#### [ASSIGNED TASK]
Return the records word for word. Any pictures in them are not part of the copy.

** SUPPLIED RECORDS follows **

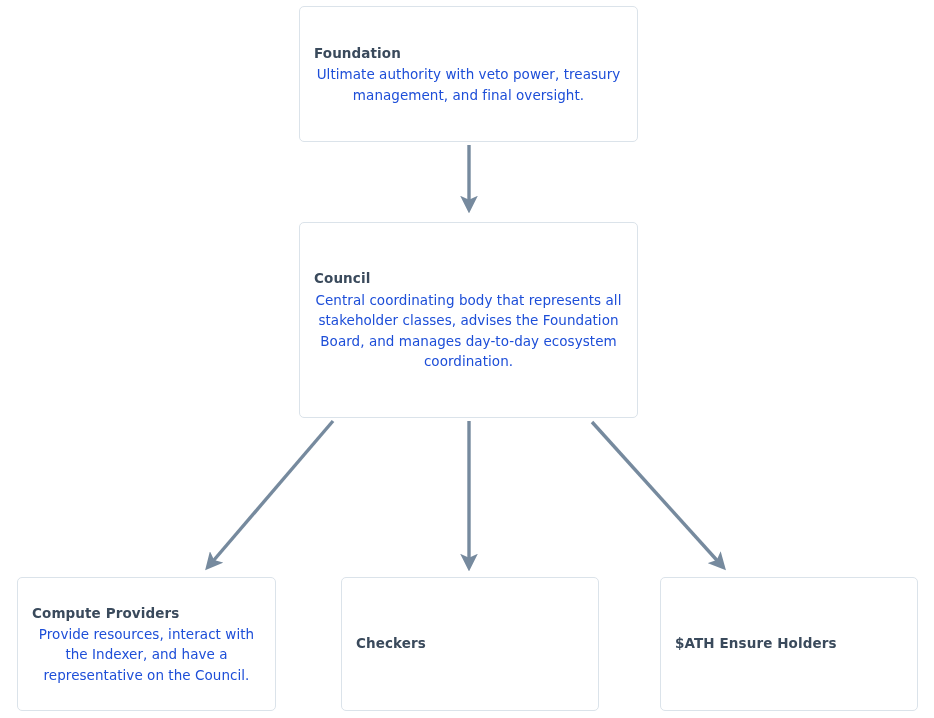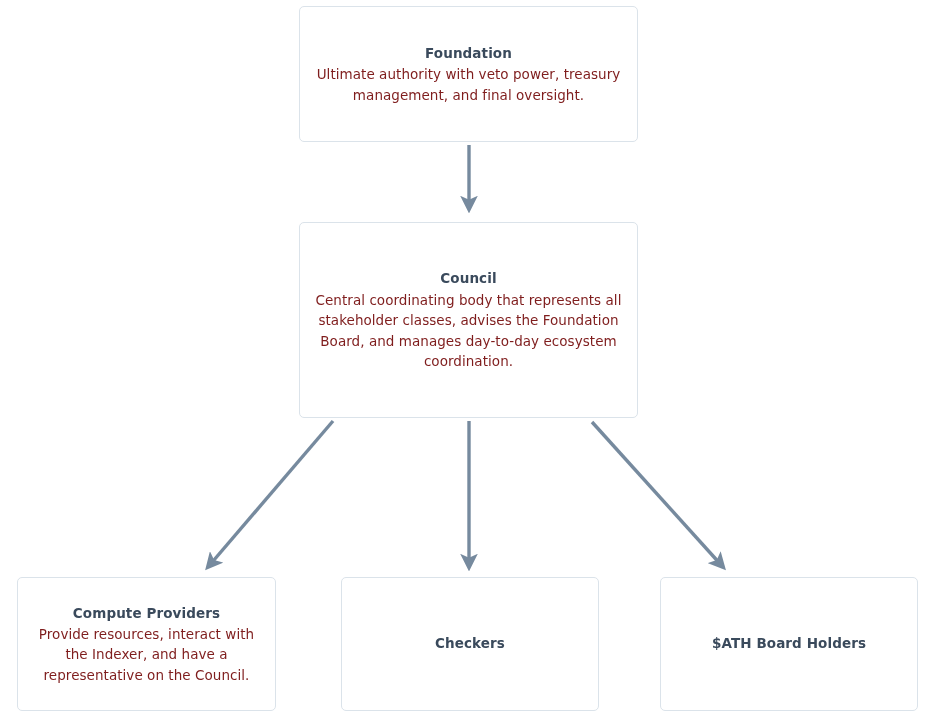--- a/index.html
+++ b/index.html
@@ -33,7 +33,7 @@
     border-radius: 5px;
     display: flex;
     flex-direction: column;
-    align-items: center;
+    align-items: flex-start;
     justify-content: center;
     text-align: center;
     padding: 20px 14px;

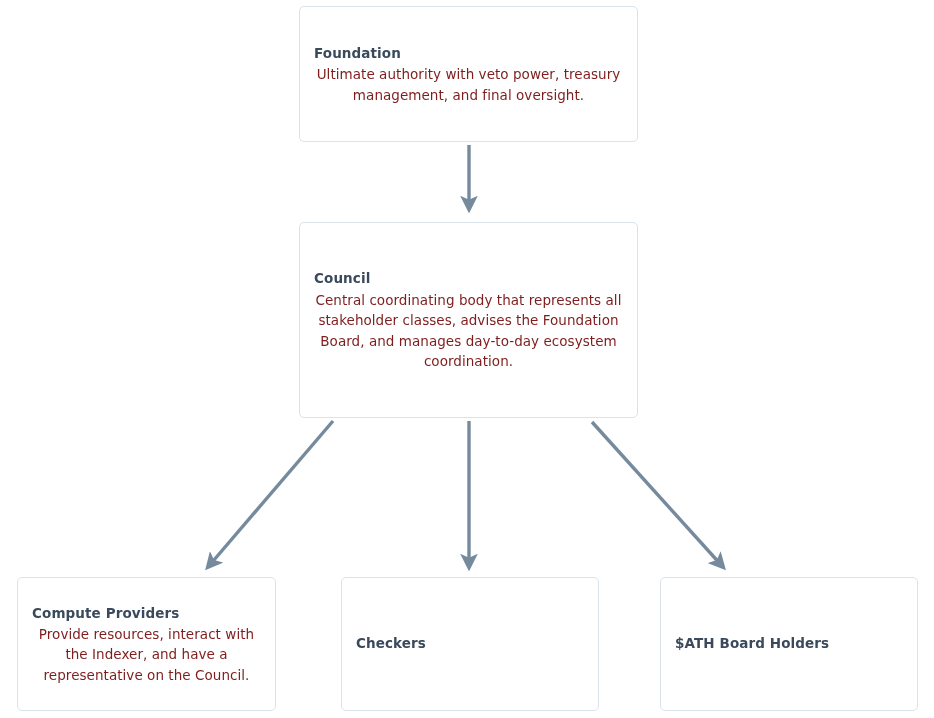--- a/index.html
+++ b/index.html
@@ -49,7 +49,7 @@
   .node-desc {
     font-size: 13.5px;
     font-weight: normal;
-    color: #7f1d1d;
+    color: #1d4ed8;
     line-height: 1.52;
     letter-spacing: 0.05px;
     max-width: 100%;

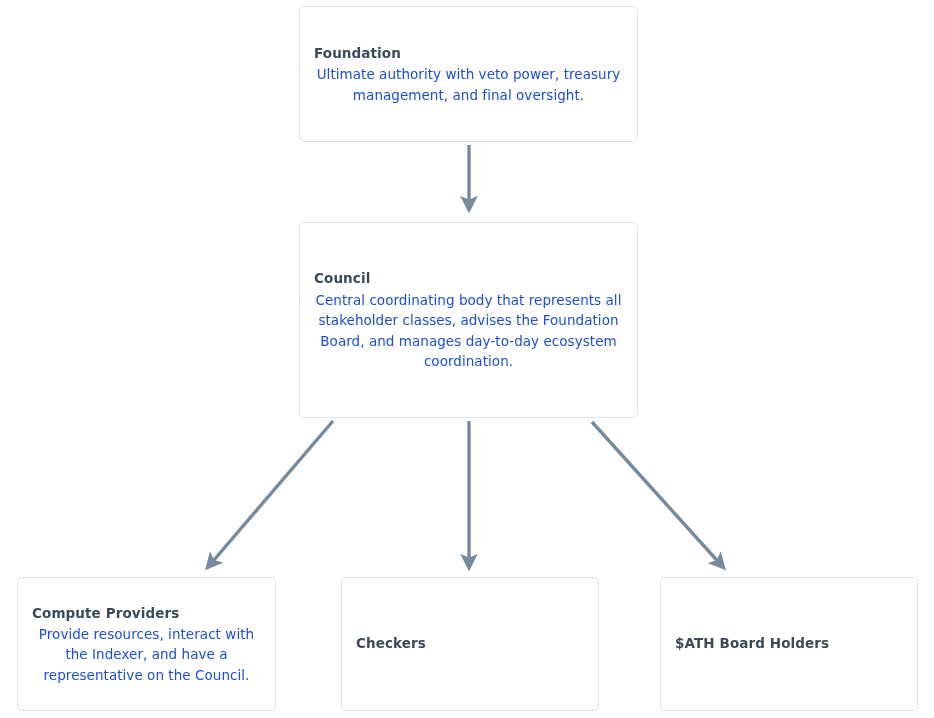--- a/index.html
+++ b/index.html
@@ -127,7 +127,7 @@
   </div>
 
   <div class="node" id="node-token">
-    <div class="node-title">$ATH Board Holders</div>
+    <div class="node-title">$ATH Ensure Holders</div>
   </div>
 
 </div>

** End of SUPPLIED RECORDS **

#### [TASK RESPONSE]
--- a/index.html
+++ b/index.html
@@ -33,7 +33,7 @@
     border-radius: 5px;
     display: flex;
     flex-direction: column;
-    align-items: center;
+    align-items: flex-start;
     justify-content: center;
     text-align: center;
     padding: 20px 14px;

--- a/index.html
+++ b/index.html
@@ -49,7 +49,7 @@
   .node-desc {
     font-size: 13.5px;
     font-weight: normal;
-    color: #7f1d1d;
+    color: #1d4ed8;
     line-height: 1.52;
     letter-spacing: 0.05px;
     max-width: 100%;

--- a/index.html
+++ b/index.html
@@ -127,7 +127,7 @@
   </div>
 
   <div class="node" id="node-token">
-    <div class="node-title">$ATH Board Holders</div>
+    <div class="node-title">$ATH Ensure Holders</div>
   </div>
 
 </div>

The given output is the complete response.